Por parte do Partido Socialista, Mara Lagriminha argumentou que o plano não é suficientemente denso para que se consiga perceber. “Diria que este é um draft [rascunho] e que são muitas enumerações com pouca fundamentação e que geram dúvidas“, disse, acrescentando que o seu partido concorda com a eventual revisão da legislação, que está “completamente arcaica” e que deve envolver o Parlamento.
Jorge Galveias, deputado do Chega, também avançou que o plano do governo para os media “peca por ter medidas muito pouco aprofundadas“. “Esta ação é muito positiva, o que não significa que concordemos com todas elas, mas pelo menos é o princípio da discussão”, afirmou, acrescentando que “as medidas apresentadas podem ser rapidamente ultrapassadas”, tendo em conta a velocidade dos avanços tecnológicos.
Já segundo António Filipe (PCP), o plano contempla medidas justificadas e que devem ser implementadas (nomeadamente aquelas relacionadas com a comunicação social local e regional). No entanto, “olhando para o conjunto de medidas propostas pelo Governo, arriscávamo-nos a que não se resolvessem os problemas do setor privado e se criassem problemas que até agora não têm existido no setor público [na RTP]“, afirmou o deputado comunista que avançou ainda que para si “não é nenhum tabu que o Estado possa ter órgãos públicos de imprensa”.
Por parte do PSD, o deputado Alexandre Poço avançou que o mais importante é mesmo implementar as medidas e monitorizar os seus efeitos.

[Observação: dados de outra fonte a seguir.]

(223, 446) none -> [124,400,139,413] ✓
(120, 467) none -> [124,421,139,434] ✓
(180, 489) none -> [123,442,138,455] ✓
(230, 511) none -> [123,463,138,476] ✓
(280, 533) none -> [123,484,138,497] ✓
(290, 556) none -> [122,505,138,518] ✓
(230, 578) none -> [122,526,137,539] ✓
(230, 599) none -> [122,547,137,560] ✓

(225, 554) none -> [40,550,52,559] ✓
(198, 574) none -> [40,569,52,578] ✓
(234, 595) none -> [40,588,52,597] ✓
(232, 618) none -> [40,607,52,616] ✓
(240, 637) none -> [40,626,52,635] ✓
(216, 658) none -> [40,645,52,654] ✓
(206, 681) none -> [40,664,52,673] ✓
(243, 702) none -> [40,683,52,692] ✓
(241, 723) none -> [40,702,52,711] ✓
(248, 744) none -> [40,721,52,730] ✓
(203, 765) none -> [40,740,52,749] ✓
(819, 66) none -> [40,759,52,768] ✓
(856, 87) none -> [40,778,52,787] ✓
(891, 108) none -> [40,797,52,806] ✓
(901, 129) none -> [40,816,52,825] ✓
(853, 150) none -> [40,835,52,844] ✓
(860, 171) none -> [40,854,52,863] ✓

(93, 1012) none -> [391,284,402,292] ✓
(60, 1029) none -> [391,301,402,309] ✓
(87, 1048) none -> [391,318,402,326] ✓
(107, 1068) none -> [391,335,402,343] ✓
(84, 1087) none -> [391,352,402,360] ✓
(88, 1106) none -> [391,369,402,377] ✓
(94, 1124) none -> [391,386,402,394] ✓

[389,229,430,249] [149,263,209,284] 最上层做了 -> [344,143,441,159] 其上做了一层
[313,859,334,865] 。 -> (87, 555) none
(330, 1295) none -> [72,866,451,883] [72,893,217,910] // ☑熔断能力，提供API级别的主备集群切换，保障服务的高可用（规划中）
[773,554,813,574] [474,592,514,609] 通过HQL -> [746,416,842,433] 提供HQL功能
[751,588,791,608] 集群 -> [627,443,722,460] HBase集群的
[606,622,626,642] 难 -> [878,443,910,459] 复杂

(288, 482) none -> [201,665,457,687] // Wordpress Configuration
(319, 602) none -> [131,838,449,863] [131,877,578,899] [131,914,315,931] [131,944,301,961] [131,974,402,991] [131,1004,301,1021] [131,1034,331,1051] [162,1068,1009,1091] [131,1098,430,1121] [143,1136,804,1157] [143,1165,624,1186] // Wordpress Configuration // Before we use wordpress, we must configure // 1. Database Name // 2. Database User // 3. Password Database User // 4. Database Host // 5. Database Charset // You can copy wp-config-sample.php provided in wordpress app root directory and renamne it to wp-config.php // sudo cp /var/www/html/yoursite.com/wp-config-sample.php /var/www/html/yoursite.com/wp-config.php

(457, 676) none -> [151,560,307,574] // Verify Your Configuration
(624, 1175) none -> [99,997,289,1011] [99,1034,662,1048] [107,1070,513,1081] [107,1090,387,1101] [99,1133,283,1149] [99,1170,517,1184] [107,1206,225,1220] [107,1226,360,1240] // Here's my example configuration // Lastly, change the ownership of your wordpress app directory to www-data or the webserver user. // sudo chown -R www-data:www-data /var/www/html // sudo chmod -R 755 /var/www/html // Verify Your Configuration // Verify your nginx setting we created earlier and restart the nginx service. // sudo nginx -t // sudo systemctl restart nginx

Já o “grande trabalho de longo alcance” é voltar a ter uma “população que quer pagar pela informação que consome”, naquele que é o “desafio mais difícil”, mas ao encontro do qual as medidas apresentadas pretendem ir.
Mais cedo na conferência, no âmbito de outro painel, os líderes da Media Capital, Impresa e RTP apontaram problemas relacionados com a distribuição e concentração. “O que se está a passar no audiovisual é uma concentração absurda de poder nas mãos da distribuição”, disse, por exemplo, Pedro Morais Leitão, CEO da Media Capital.